▶ _Provided data_:
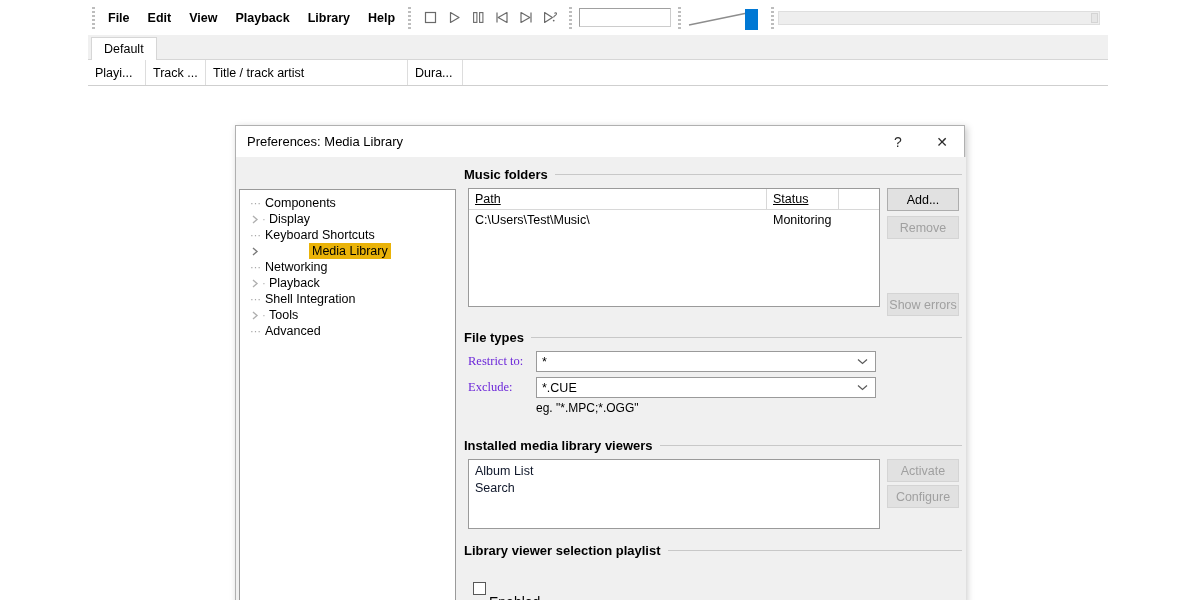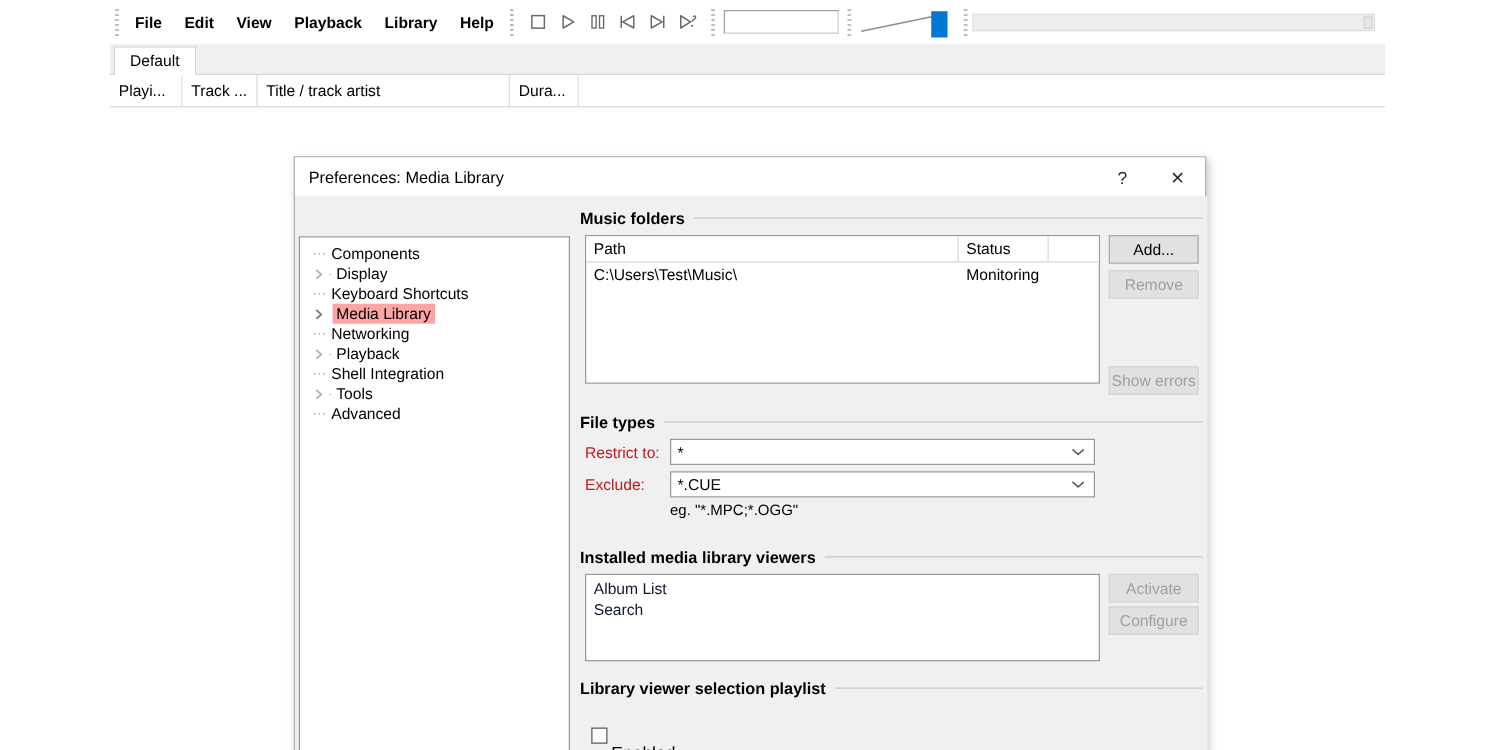"Path" .lb-hcell { text-decoration: none -> underline }
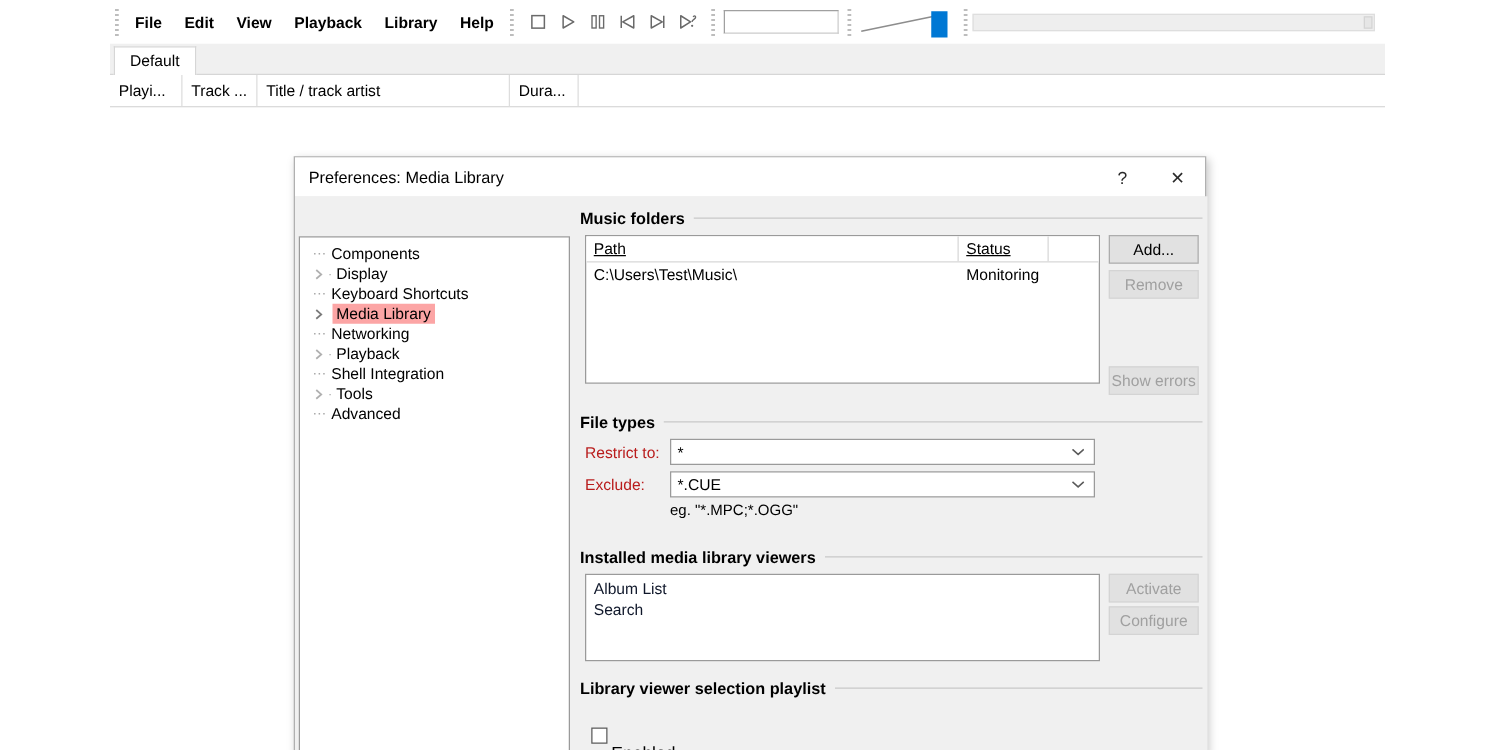"Media Library" .tree-item.selected .tree-label { background: #fca5a5 -> #eab308; margin-left: none -> 43px }
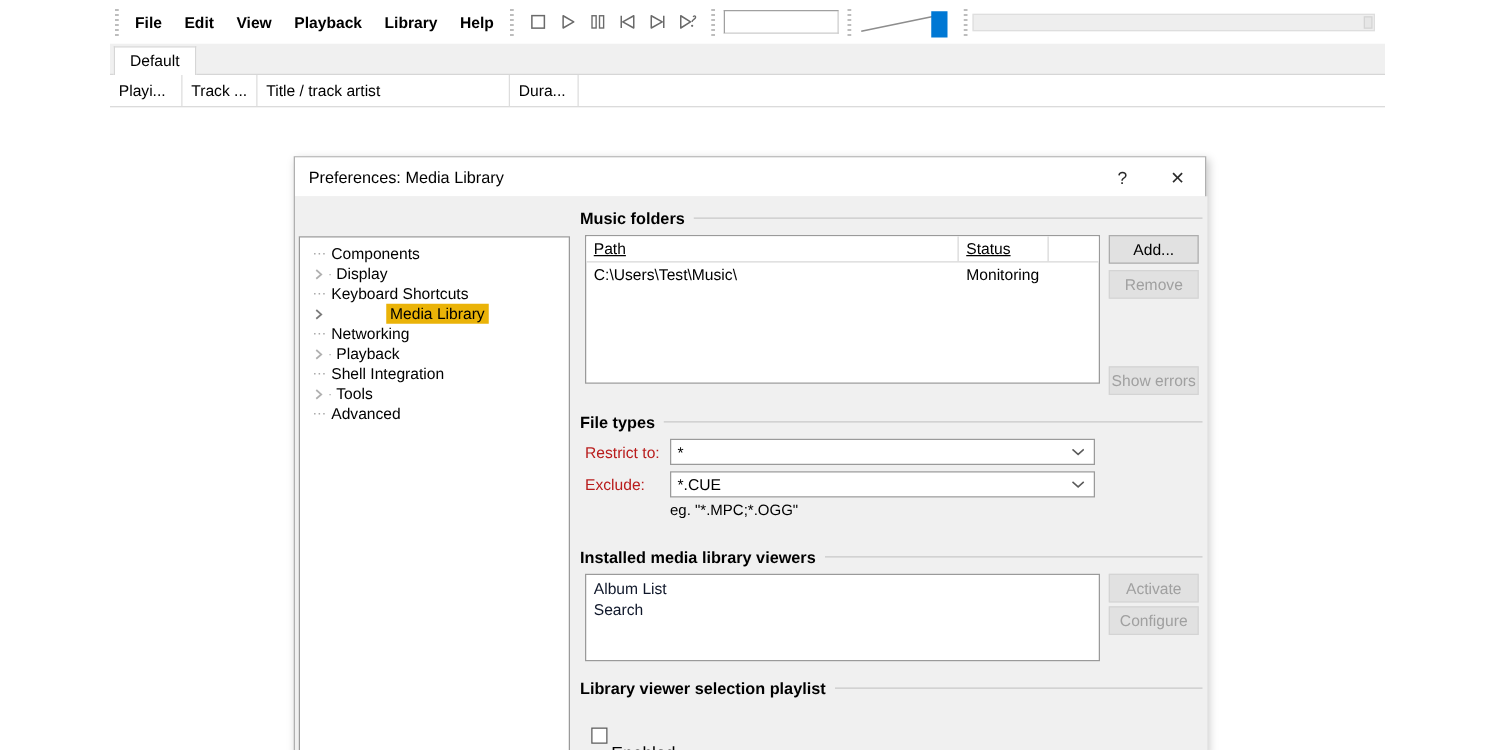"Restrict to:" .field-label { color: #b91c1c -> #6d28d9; font-family: none -> Liberation Serif, serif }
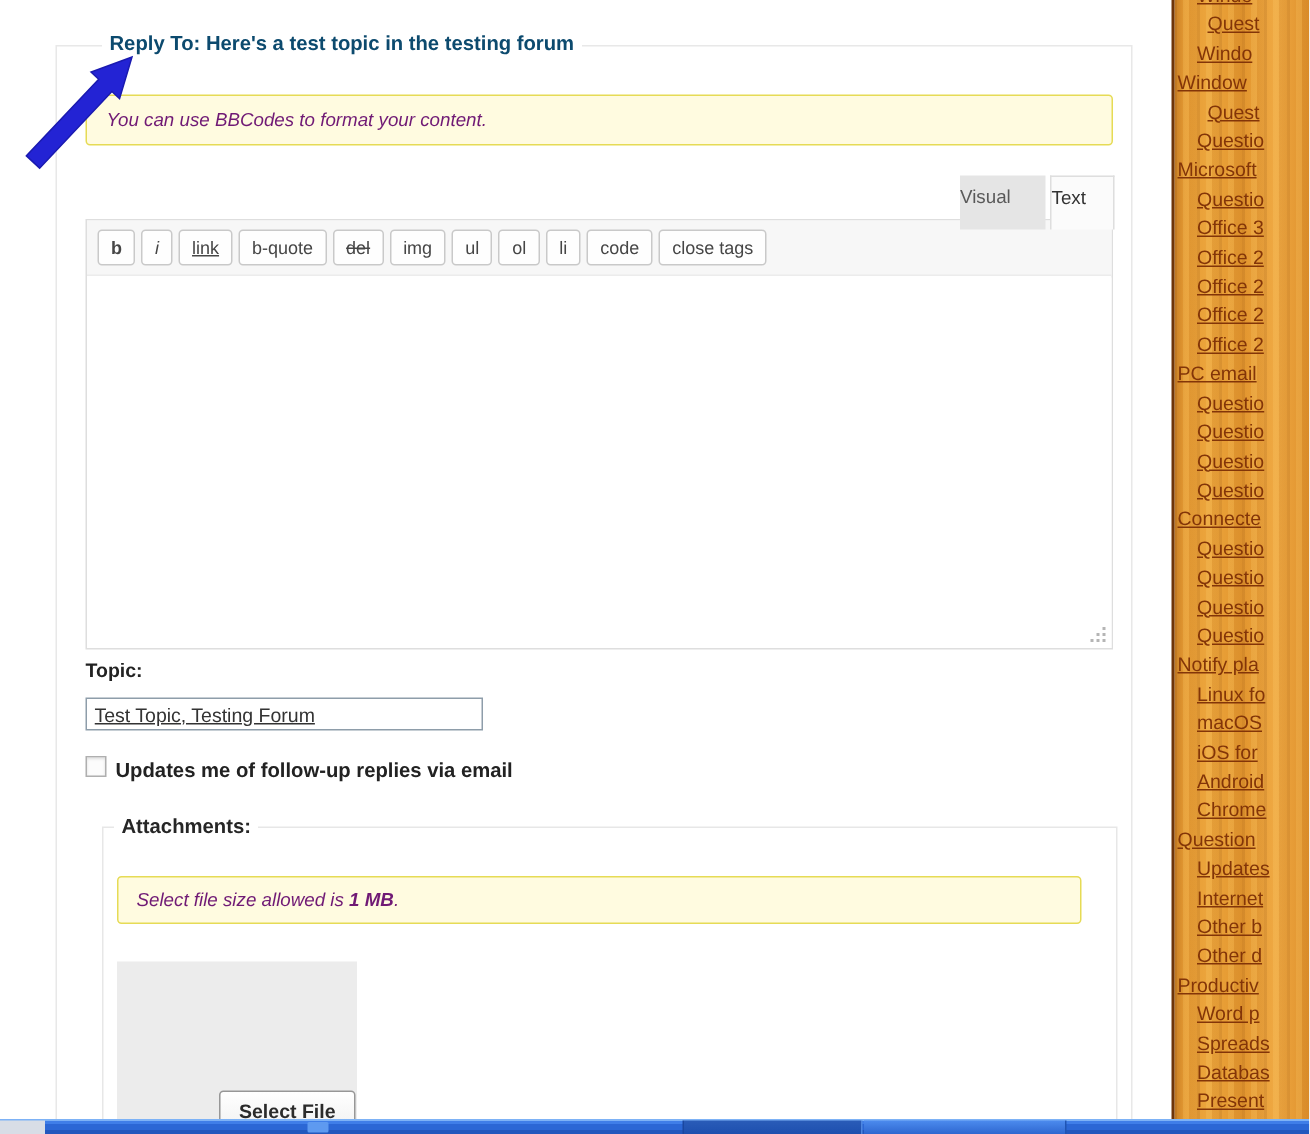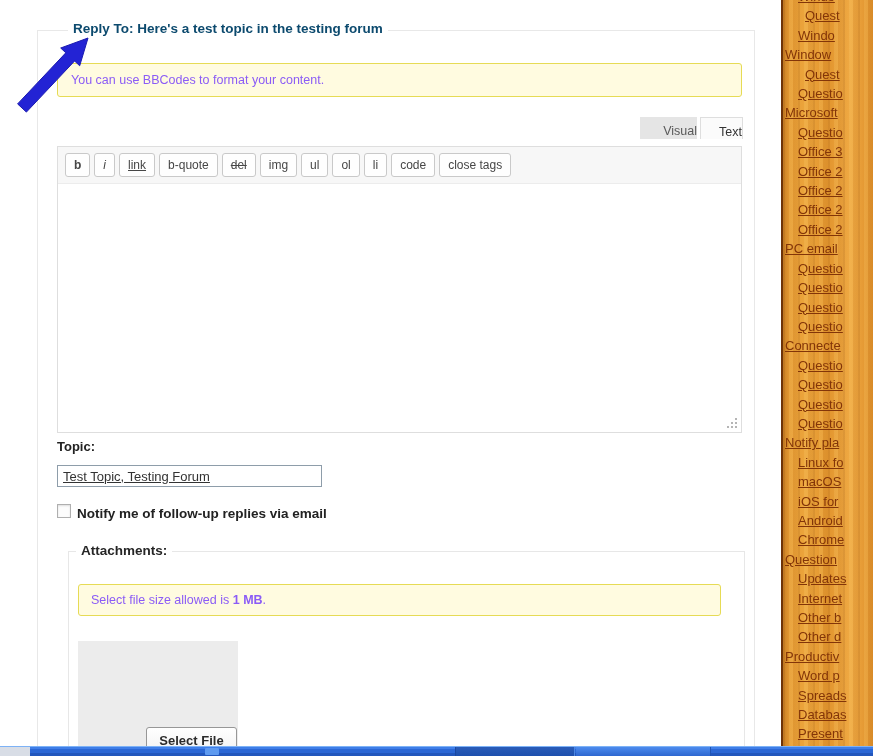"You can use BBCodes to" .notice { color: #8b5cf6 -> #701a75; font-style: none -> italic }
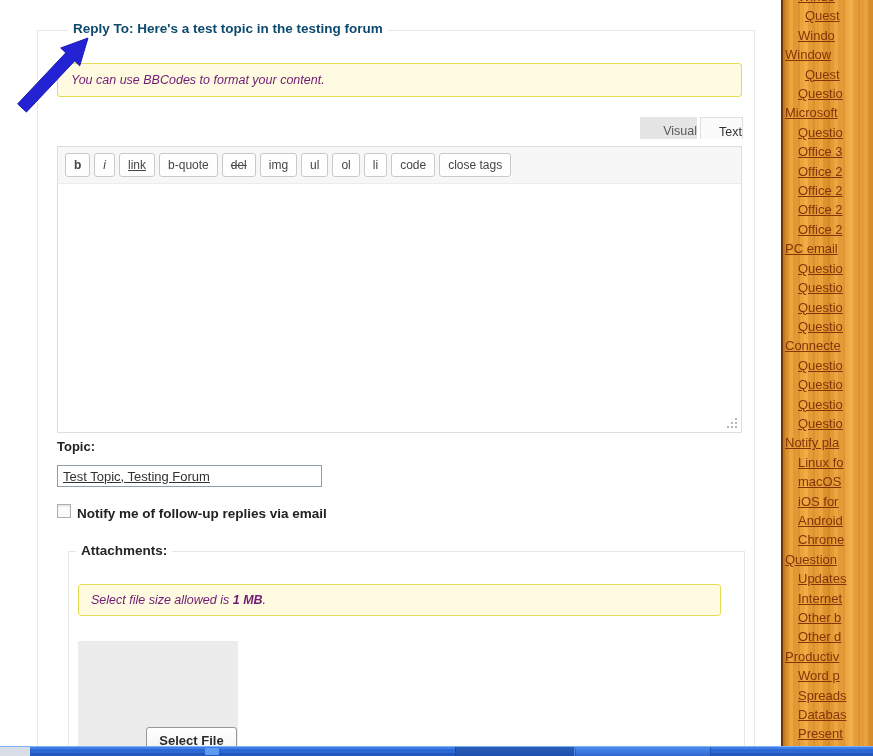"Visual" .tab { height: 22px -> 36px; text-align: right -> left }
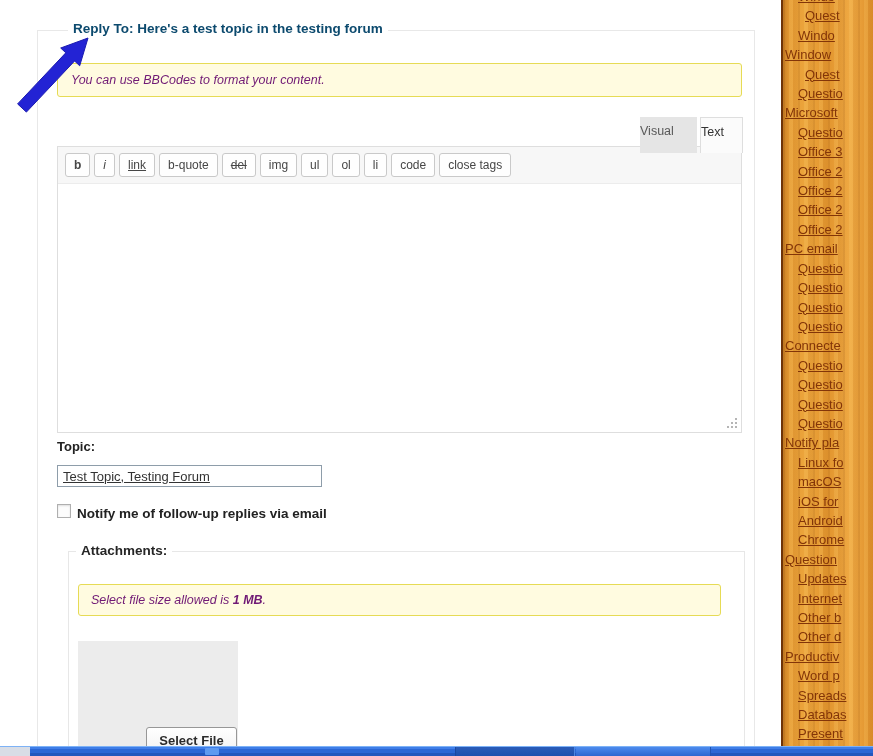"Notify me of follow-up replies" span.notify-label { text: Notify -> Updates }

▶ _Action item_: Transcribe exactly the portion of the material above that runs from the line containing "can use BBCodes" through its last line, omitting all pictures.

▶ _Written response_:
"You can use BBCodes to" .notice { color: #8b5cf6 -> #701a75; font-style: none -> italic }
"Visual" .tab { height: 22px -> 36px; text-align: right -> left }
"Notify me of follow-up replies" span.notify-label { text: Notify -> Updates }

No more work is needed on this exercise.